With the ESP allowing for a lower pressure at the riser base, multiple benefits have been realized, including the elimination of slugging, higher fluid rates and the lowering of the reservoir abandonment pressure. Production increased to 3,500 bopd after installation from 1,400 bopd (when not loaded up). Based on reserves produced to date, it is estimated that the ESP will increase ultimate recovery by 35%.

BACKGROUND

East Breaks 690 No. 1, at a water depth of 4,200 ft, is a subsea tieback located 4½ mi south of the Anadarko-operated Nansen spar, in which Devon Energy holds 50% interest, Table 1. Positioned about 118 mi south of Galveston in 3,640 ft of water, the Nansen spar produces from nine dry-tree wells and six subsea wells. While all of the dry-tree wells are capable of gas lift, none of the subsea wells has any form of artificial lift installed.
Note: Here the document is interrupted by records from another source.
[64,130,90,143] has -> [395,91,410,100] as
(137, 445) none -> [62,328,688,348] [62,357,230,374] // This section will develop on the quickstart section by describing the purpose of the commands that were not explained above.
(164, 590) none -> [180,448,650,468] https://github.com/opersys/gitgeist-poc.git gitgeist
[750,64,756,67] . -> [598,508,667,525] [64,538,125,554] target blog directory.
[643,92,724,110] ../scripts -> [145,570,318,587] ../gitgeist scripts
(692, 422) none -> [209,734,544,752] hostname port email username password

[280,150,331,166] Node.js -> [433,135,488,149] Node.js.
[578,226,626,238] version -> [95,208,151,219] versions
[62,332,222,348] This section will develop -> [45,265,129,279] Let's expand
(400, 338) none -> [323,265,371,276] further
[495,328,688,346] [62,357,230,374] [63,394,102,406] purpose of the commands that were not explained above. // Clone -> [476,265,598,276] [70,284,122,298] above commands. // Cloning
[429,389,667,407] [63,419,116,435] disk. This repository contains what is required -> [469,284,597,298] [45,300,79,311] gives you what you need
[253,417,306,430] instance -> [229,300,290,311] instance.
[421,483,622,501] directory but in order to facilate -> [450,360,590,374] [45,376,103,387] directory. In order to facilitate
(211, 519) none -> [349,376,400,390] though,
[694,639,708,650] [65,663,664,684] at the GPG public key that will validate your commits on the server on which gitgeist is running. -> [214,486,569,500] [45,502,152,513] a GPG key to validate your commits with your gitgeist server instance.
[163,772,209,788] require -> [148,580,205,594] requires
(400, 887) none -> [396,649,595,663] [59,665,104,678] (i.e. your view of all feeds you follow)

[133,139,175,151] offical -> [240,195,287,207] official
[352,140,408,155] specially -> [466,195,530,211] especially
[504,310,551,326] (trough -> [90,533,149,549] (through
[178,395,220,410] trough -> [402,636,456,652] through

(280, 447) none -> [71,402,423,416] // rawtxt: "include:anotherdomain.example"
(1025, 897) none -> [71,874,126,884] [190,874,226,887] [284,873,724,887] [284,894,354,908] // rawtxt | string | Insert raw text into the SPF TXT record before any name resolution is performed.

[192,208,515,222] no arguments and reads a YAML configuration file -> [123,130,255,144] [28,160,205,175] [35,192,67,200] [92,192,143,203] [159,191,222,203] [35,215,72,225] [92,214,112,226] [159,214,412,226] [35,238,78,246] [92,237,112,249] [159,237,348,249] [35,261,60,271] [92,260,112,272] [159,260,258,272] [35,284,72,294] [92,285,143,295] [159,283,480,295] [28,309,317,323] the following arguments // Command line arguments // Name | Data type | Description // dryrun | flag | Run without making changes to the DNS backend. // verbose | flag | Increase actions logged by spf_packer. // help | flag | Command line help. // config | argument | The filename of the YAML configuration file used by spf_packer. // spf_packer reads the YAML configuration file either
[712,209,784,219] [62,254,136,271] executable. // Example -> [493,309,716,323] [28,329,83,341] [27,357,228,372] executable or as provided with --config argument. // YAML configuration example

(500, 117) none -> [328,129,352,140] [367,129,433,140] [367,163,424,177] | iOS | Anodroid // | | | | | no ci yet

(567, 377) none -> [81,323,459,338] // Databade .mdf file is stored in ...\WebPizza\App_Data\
Some of the subsea wells have been producing for over 5 yr, and pressure depletion and increasing water production have contributed to decreased oil production. Therefore, engineering solutions have been sought to prolong the life of these subsea tiebacks.

TABLE 1. Basic well and pump information for East Breaks 690 No. 1
Table 1

EB 690 No. 1 is part of a three-well subsea infrastructure, connected via a piggable flowloop to the two other subsea wells, Fig. 1. The flowloop has a 5 5/8-in. ID, the same as the flexible riser tied back to the spar. Both wells on the other side of the flowloop are shut in due to pressure depletion or high watercut, but EB 690 No. 1 was still producing 1,100-1,800 bopd. Hydrates have been a major concern throughout the life of the subject well, and at one point a hydrate formed in the flowline and had to be dissociated by depressurizing the flowline with nitrogen.

Fig. 1

Fig. 1. Nansen subsea layout.

Slugging was another issue in the well, caused by a combination of liquid loading in the 6-in. (55/8-in. ID) riser, low reservoir pressure and low flowrates. Furthermore, the well became increasingly difficult to bring online after a shut-in, and at times it would load up during normal operations. The need for constant monitoring, along with the lack of sustainable production, led to a review of artificial lift options.

DEVELOPMENT OPTIONS

One option considered to address slugging was to place a 2-in. velocity string in the 6-in. riser. This would mitigate slugging, but would be ineffective in unloading the well, which was a concern as pressure depletion continued. Gas lift was proposed to help unload the well, but no means of gas lift were in place in the wellbore, flowline or riser. One option available was to send gas down a ¾-in. line in the existing umbilical to the EB 690 No. 1 subsea Pipe Line End Termination (PLET) just downstream of the tree. It was determined that a maximum of 1 MMcfd could be sent down the line; unfortunately, such a small volume would be insufficient to unload the well and would not provide a long-term artificial lift benefit.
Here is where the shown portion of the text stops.